Hybrid multi-cloud solutions help to accelerate the time-to-market for banks, enabling them to gain maximum returns on their cloud much faster than before. Major banks across the region, including Bank BJB Syariah in Indonesia, RBL Bank in India, and one of Malaysia’s leading banks, with operations in Singapore, have already been fast adopters and seen significant returns on their cloud investments. 

Despite these apparent benefits, challenges remain. Two-thirds of survey respondents (65 percent) agreed that while their organizations would benefit from a hybrid cloud, their current IT vendors do not provide the right solutions for building and managing a hybrid environment. In addition, nearly a third of financial companies (30 per cent) said their organizations lacked hybrid cloud skills, and almost a quarter (23 per cent) said they lacked cloud-native development skills, pointing to a greater need for targeted skills training and talent development to support banking’s shift to the cloud. 

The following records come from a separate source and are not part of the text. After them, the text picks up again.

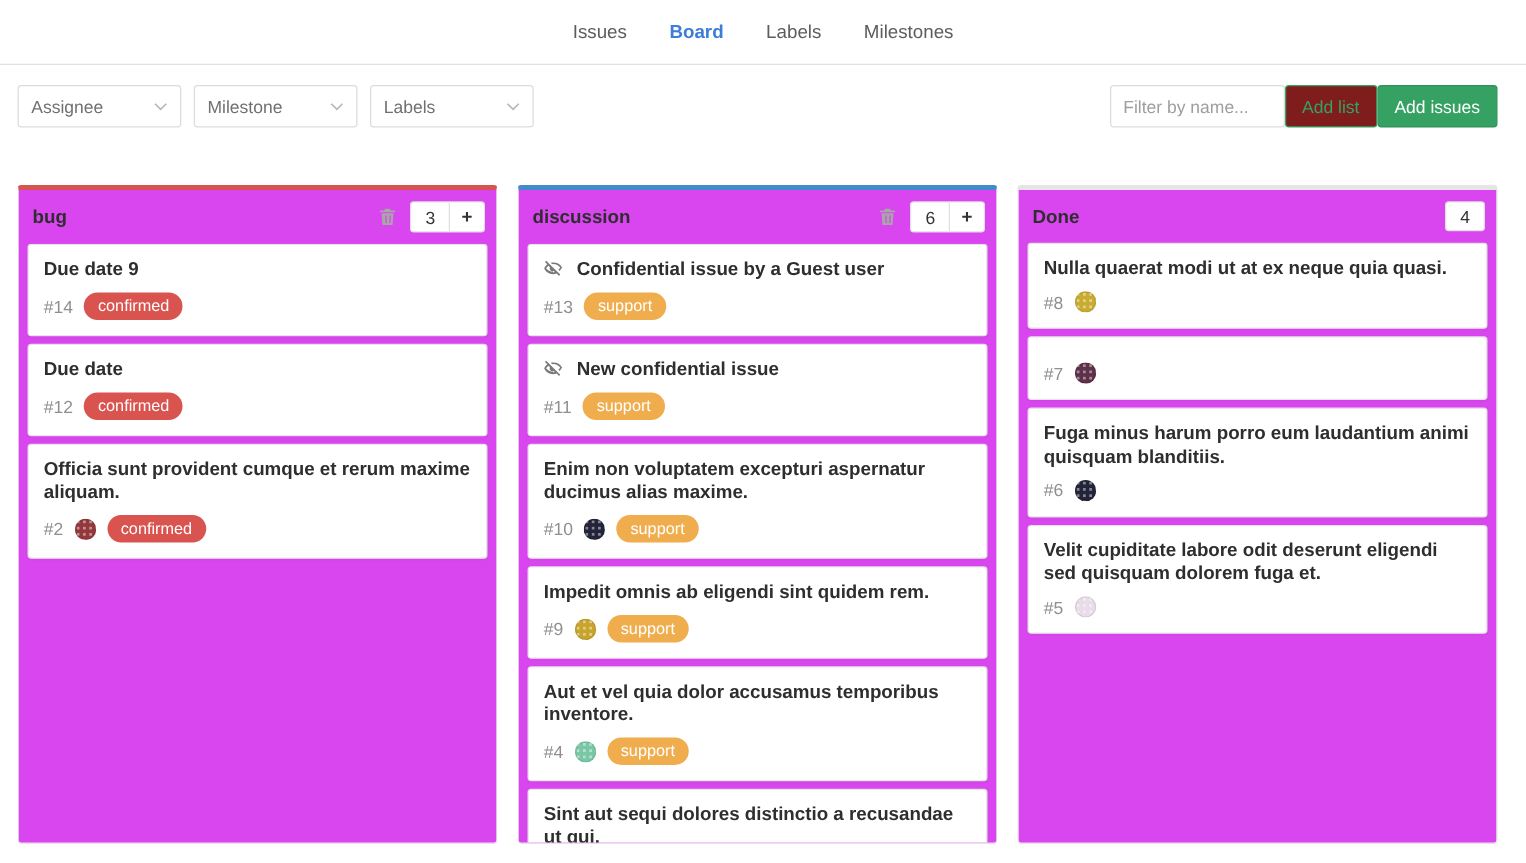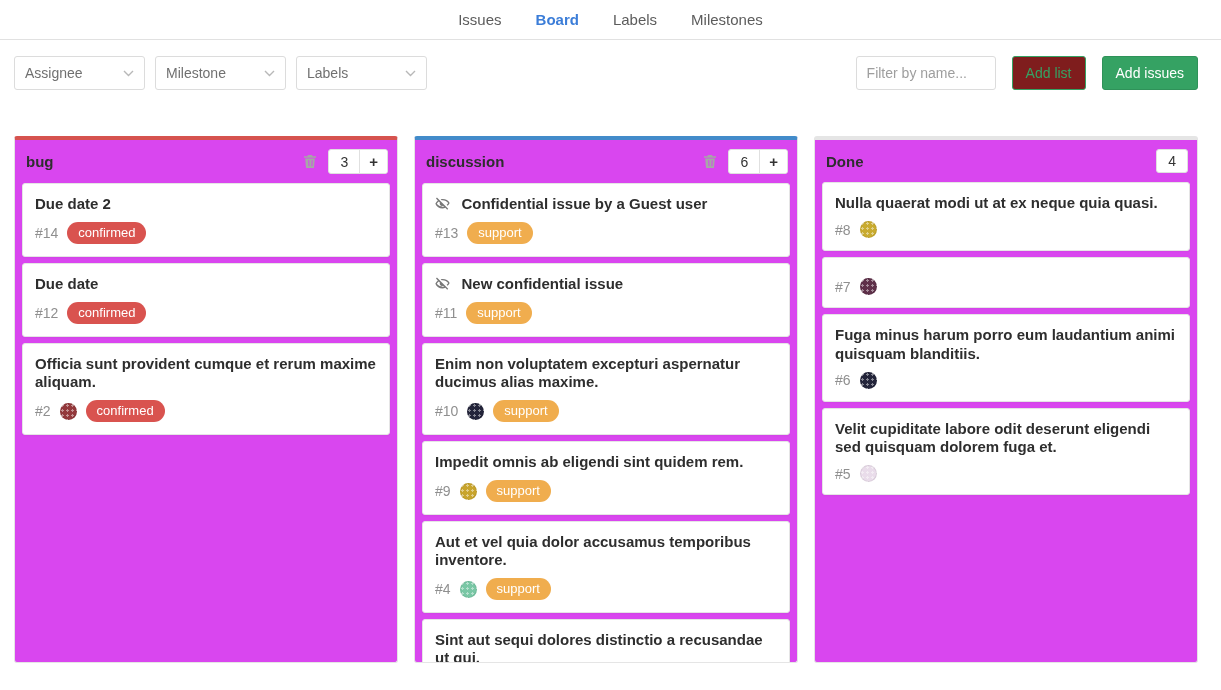"Issues" .navbar { height: 40px -> 52px }
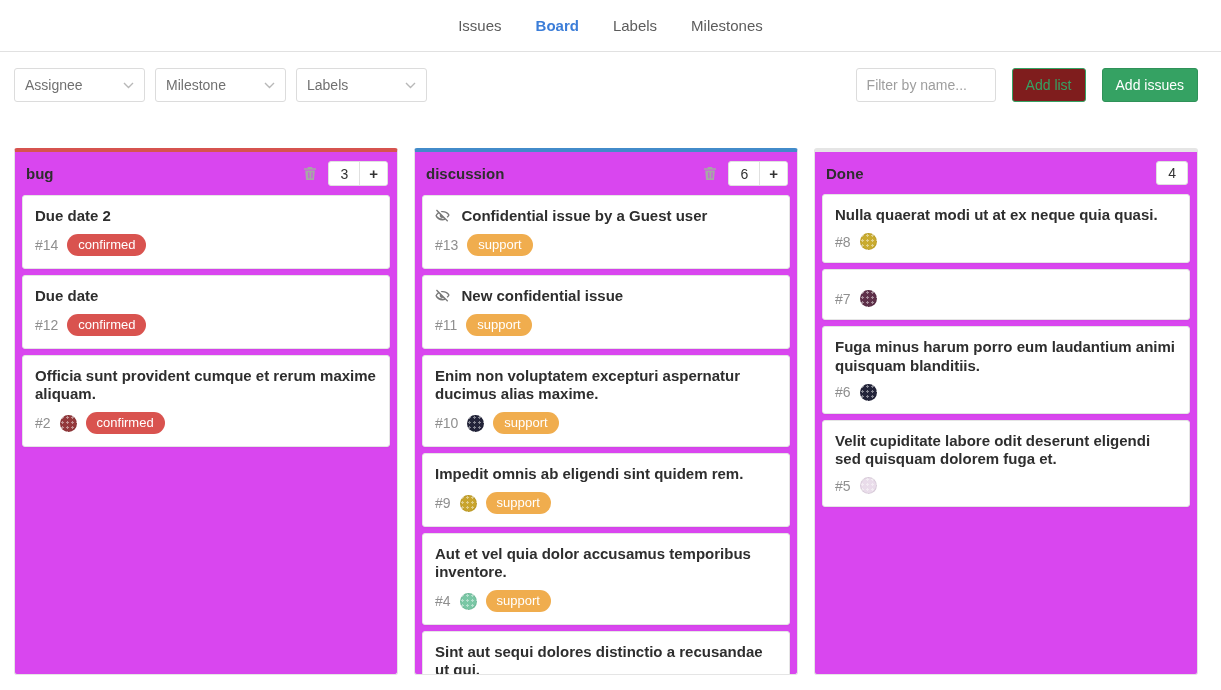"Filter by name..." .right-controls { gap: 16px -> none }
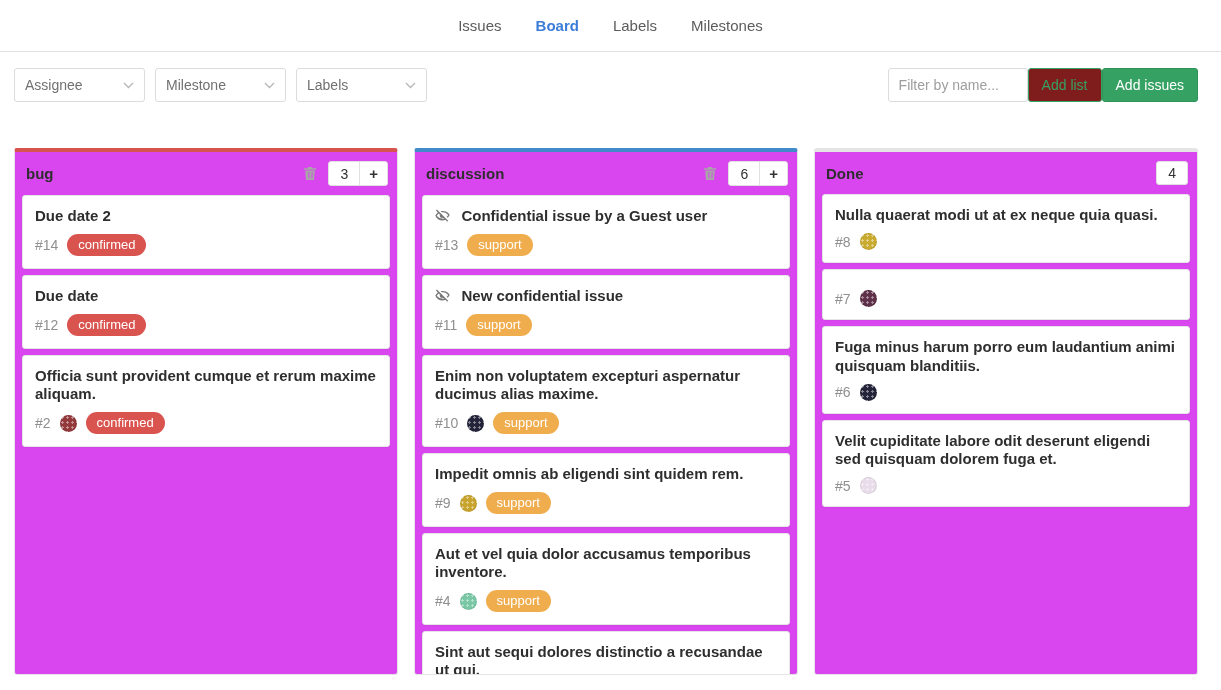"Due date 2" span.card-title { text: 2 -> 9 }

However, banks remain confident that their operations will rely heavily on a hybrid multi-cloud future. Many have already announced plans to dramatically shift their services away from legacy data centres and private cloud-only environments, in favour of integrated, hybrid multi-cloud. Specifically, they cited the increasing need to support hybrid work and collaboration, strengthen customer delivery and gain greater access to cloud-native technologies like AI and machine learning as key reasons for the shift. 

With the way our ASEAN financial services landscape is shaping up, the region’s banks should be leveraging the cloud to sharpen their competitive advantage in no time.